La Directiva se ha traspuesto parcialmente mediante el Real Decreto-ley 7/2021, de 27 de abril, de transposición de directivas de la Unión Europea en las materias de competencia, prevención del blanqueo de capitales, entidades de crédito, telecomunicaciones, medidas tributarias, prevención y reparación de daños medioambientales, desplazamiento de trabajadores en la prestación de servicios transnacionales y defensa de los consumidores. La transposición por este Real Decreto-ley ha sido exclusivamente del apartado 1 del artículo 23, relativo a procedimientos administrativos.

El Código Penal español sanciona con penas privativas de libertad conductas subsumibles en los artículos 1 y 2 de la Ley 15/2007, de 3 de julio, de Defensa de la Competencia: la alteración de precios en concursos y subastas públicas (artículo 262), la detracción de materias primas o productos de primera necesidad (artículo 281) y la alteración de los precios (artículo 284.1.º).
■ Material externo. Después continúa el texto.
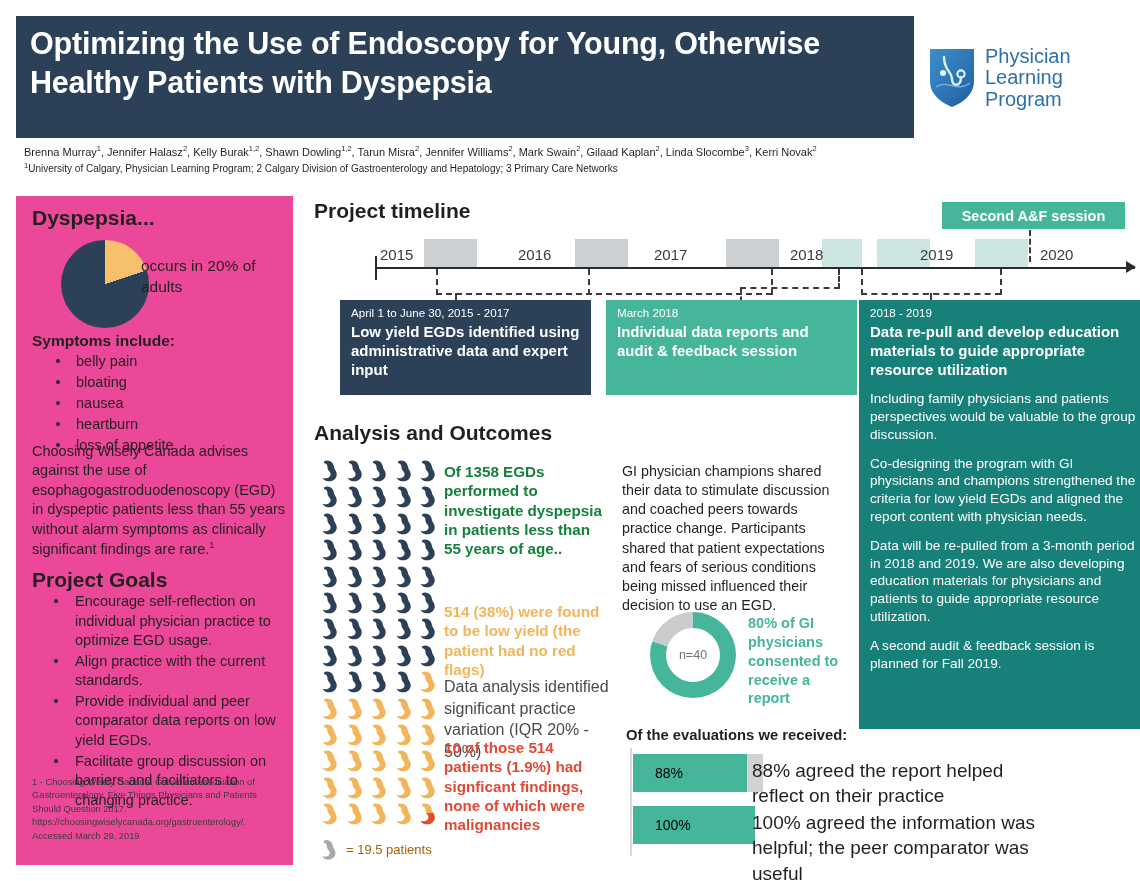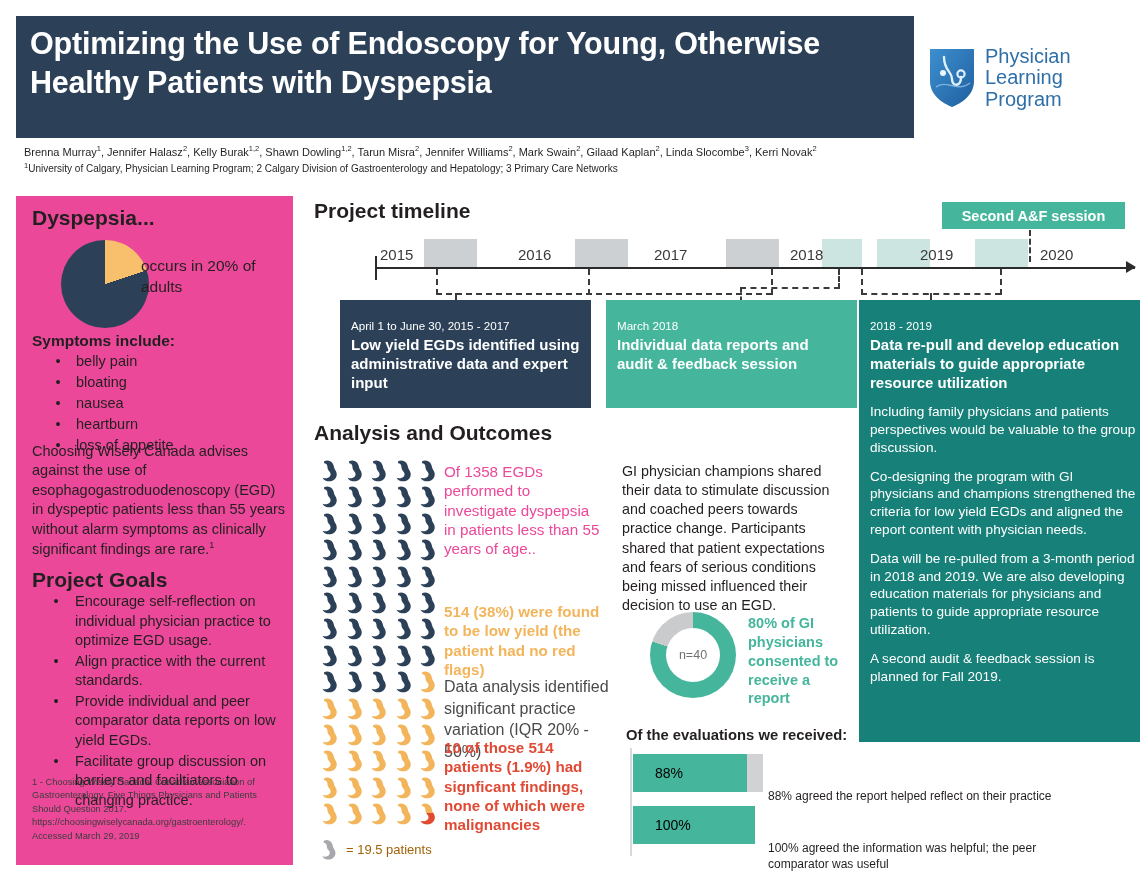"April 1 to June 30," .tbox { padding: 18px 11px 12px 11px -> 5px 11px 12px 11px }
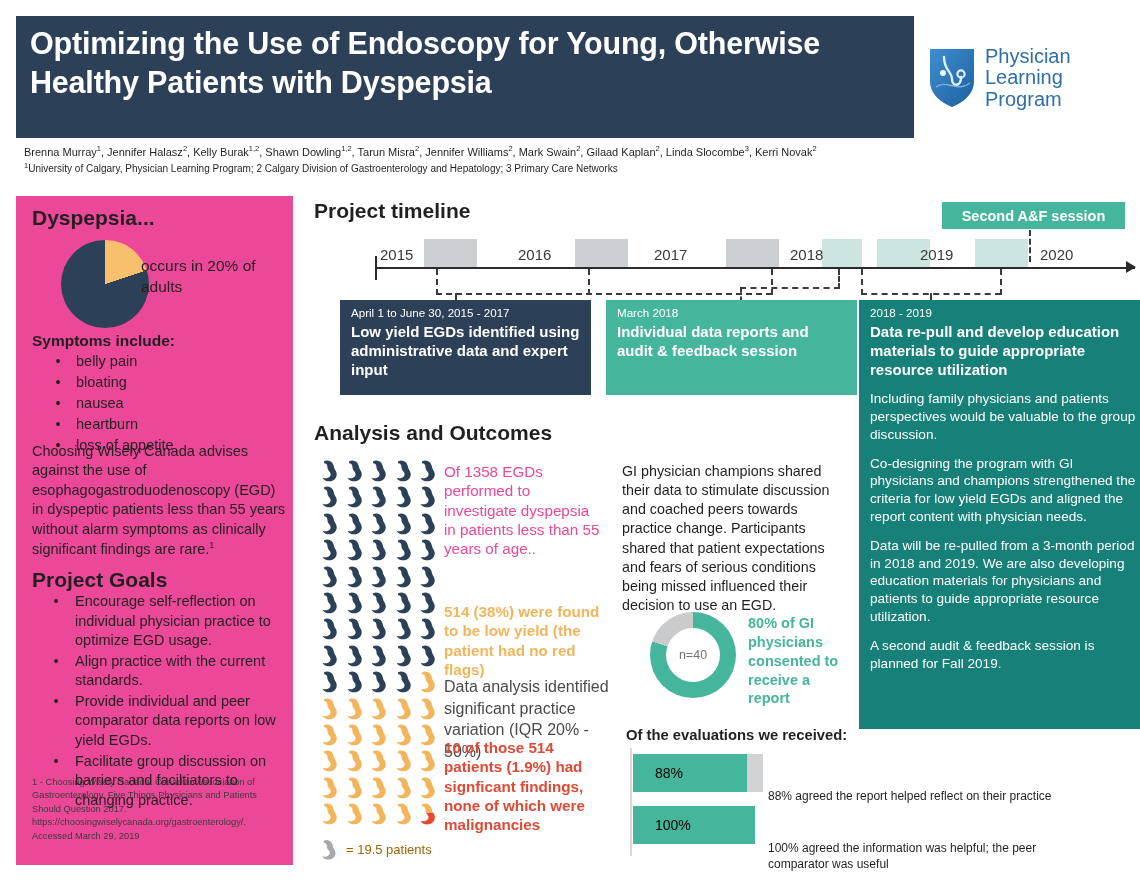"Of 1358 EGDs performed to" .stat1 { color: #ec4899 -> #15803d; font-weight: normal -> bold }
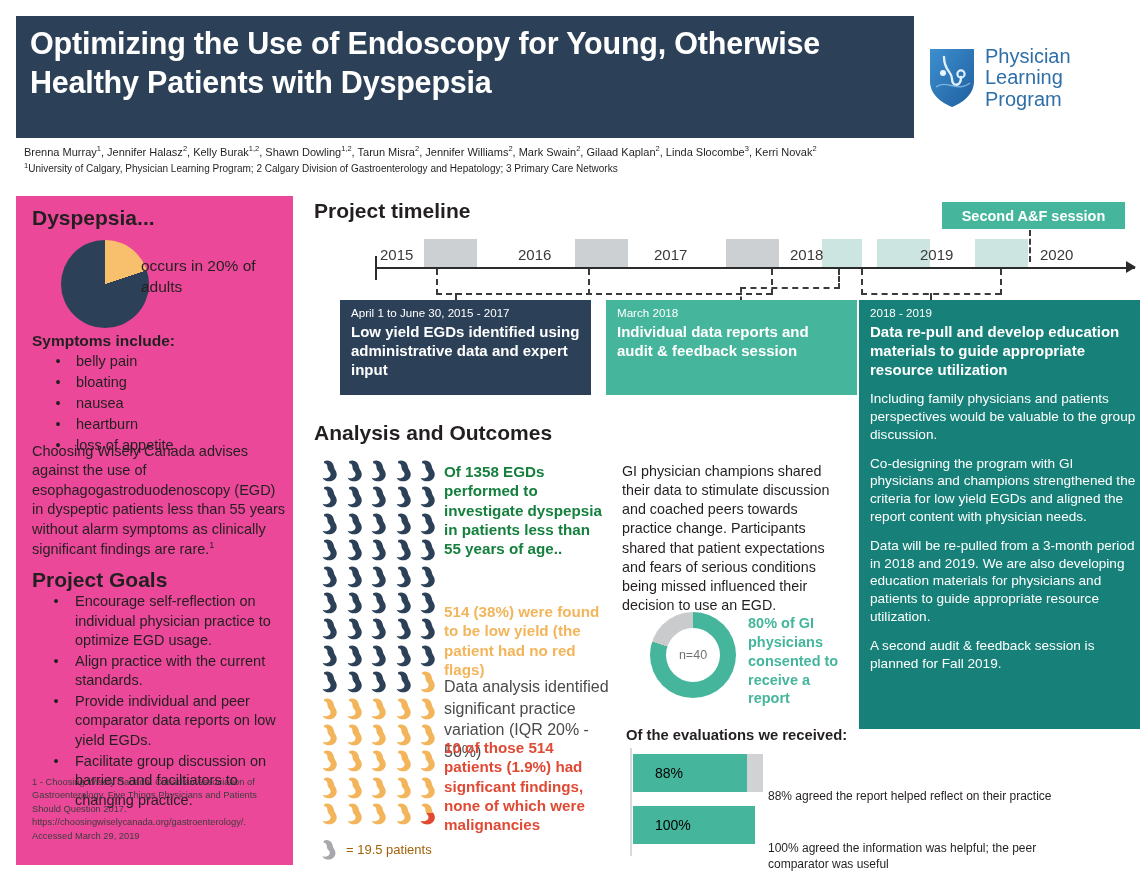"88% agreed the report helped" .evtxt { font-size: 12px -> 19px; left: 768px -> 752px; margin-top: 31px -> none }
El apartado 3 del artículo 23 de la Directiva ECN+ deja libertad a los Estados miembros para elegir entre no imponer ninguna sanción en el procedimiento judicial penal o solamente atenuarla, en la medida en que la contribución de las personas, contemplada en el apartado 2, a la detección e investigación del cártel secreto sea mayor que el interés por el enjuiciamiento o la sanción a estas personas.

Si bien en nuestro ordenamiento jurídico penal las medidas premiales basadas en la colaboración con las autoridades por parte del responsable del delito han sido la rebaja o atenuación de penas, tal precedente no puede llevar, sin más, a una solución simplista de la atenuación. Por el contrario, razones relativas conducen a la exención de la responsabilidad criminal. En concreto:

a)

Los acuerdos restrictivos de la competencia no solo perjudican a los consumidores a través del incremento de precios y de la reducción de la producción y calidad de bienes y servicios, sino que también privan a la economía del dinamismo y la innovación que producen las presiones competitivas.

b)

La política de clemencia supone un mecanismo efectivo y esencial en la lucha contra conductas anticompetitivas. Busca detectar cárteles secretos mediante la denuncia de alguno de sus integrantes: el informante debe ofrecer a la autoridad de competencia información y pruebas útiles que le permitan perseguir el cártel. Por tanto, contribuyen al enjuiciamiento eficiente y la imposición de sanciones a las infracciones más graves del Derecho de la competencia.

c)

La Directiva ECN+ amplía el ámbito subjetivo de los beneficiarios de clemencia para abarcar tanto a los que pueden ser beneficiarios de la misma como a los que pueden solicitarla. En efecto, como regla se entiende por las autoridades de competencia que, salvo que la empresa indique expresamente lo contrario, al solicitar la clemencia lo hace también en beneficio de los directivos partícipes en la conducta. Además, se permite que la persona física pueda solicitar a título particular el beneficio de exención, ya no en nombre de la empresa a la que representa, sino en su propio nombre. El que se establezca en favor de las personas físicas la posibilidad de acudir a la autoridad nacional de competencia para solicitar, en su propio nombre, el beneficio de la clemencia por su participación en un cártel, tiene una relevancia fundamental y potenciadora, puesto que su efecto inmediato es que la persona física ocupe a título individual el primer puesto en el orden de prioridad del programa de clemencia.